**WHAT TO WORK ON**. Of all the lines below, return only those starting with the line holding "Red Dog Hat" and going on through the line holding "total: 1830.06 -> 2049.84", exactly as written.

**PROVIDED DATA**.
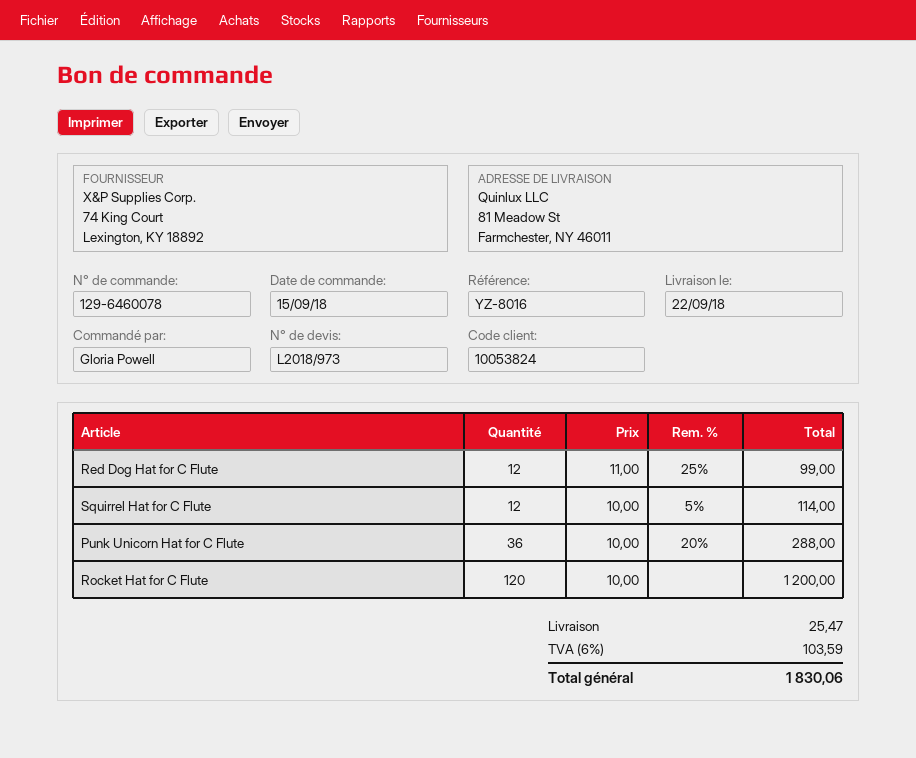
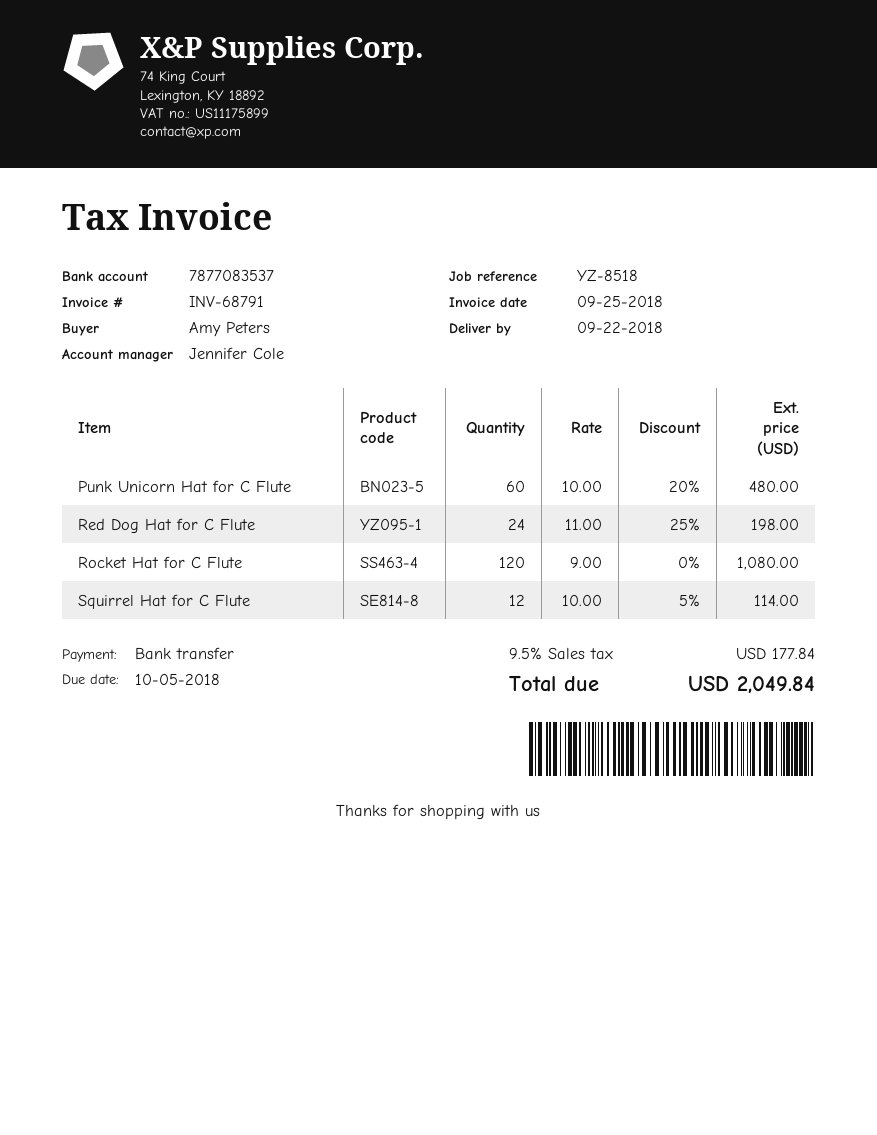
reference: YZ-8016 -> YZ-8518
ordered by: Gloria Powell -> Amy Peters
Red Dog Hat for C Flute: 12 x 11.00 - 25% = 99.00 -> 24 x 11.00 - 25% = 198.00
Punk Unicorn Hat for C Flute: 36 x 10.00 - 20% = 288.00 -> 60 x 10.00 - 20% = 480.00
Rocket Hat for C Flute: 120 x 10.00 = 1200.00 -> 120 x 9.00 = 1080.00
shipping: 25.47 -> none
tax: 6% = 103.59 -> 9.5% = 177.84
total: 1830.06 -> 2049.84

---

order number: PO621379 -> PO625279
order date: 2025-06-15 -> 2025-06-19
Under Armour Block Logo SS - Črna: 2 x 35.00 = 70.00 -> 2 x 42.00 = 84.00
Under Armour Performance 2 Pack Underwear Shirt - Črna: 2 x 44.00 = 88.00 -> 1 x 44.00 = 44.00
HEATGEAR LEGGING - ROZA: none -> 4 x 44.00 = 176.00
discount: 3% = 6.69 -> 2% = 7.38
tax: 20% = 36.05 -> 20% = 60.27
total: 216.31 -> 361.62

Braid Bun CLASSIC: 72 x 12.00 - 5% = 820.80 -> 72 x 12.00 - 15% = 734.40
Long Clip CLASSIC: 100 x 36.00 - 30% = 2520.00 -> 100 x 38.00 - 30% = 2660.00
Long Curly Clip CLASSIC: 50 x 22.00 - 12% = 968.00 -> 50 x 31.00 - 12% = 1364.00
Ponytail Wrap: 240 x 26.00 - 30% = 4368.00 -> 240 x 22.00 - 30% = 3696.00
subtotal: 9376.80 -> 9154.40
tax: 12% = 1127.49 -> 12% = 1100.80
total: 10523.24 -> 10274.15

--

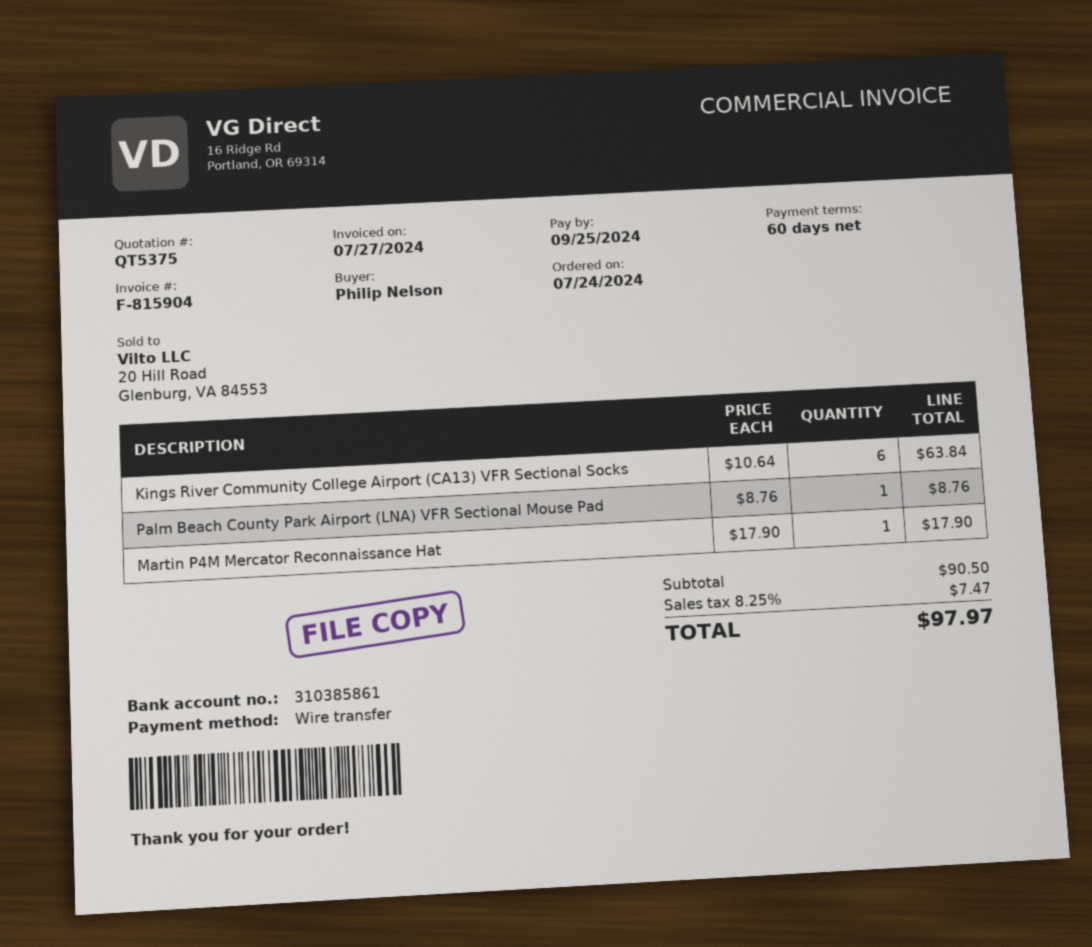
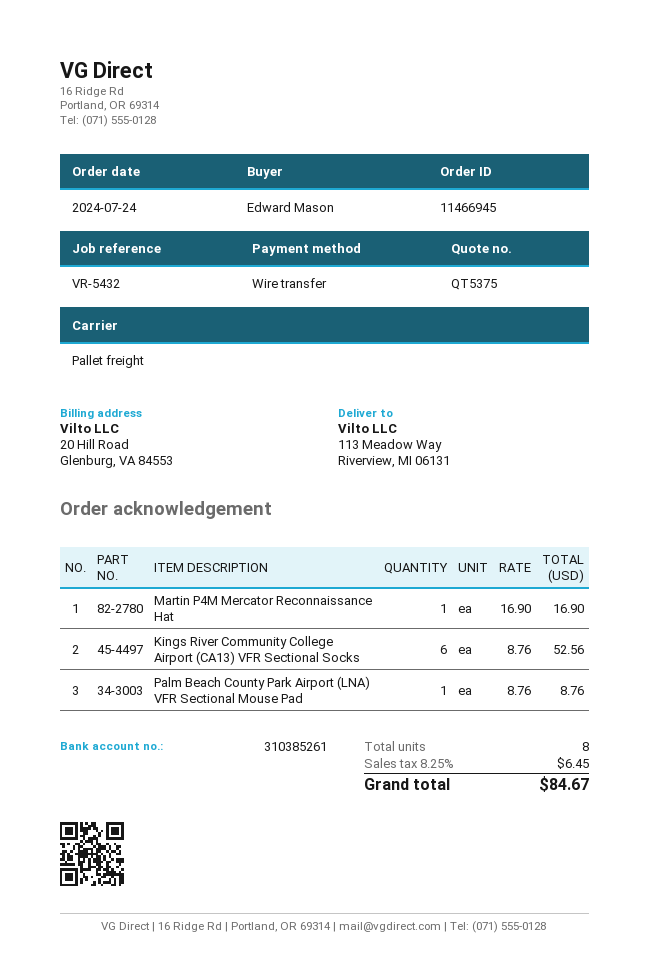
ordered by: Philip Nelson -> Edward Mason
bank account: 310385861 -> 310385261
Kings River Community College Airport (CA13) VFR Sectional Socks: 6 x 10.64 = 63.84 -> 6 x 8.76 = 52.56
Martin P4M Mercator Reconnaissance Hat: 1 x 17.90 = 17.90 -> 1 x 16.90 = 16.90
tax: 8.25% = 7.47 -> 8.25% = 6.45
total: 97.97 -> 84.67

**TASK SOLUTION**.
Red Dog Hat for C Flute: 12 x 11.00 - 25% = 99.00 -> 24 x 11.00 - 25% = 198.00
Punk Unicorn Hat for C Flute: 36 x 10.00 - 20% = 288.00 -> 60 x 10.00 - 20% = 480.00
Rocket Hat for C Flute: 120 x 10.00 = 1200.00 -> 120 x 9.00 = 1080.00
shipping: 25.47 -> none
tax: 6% = 103.59 -> 9.5% = 177.84
total: 1830.06 -> 2049.84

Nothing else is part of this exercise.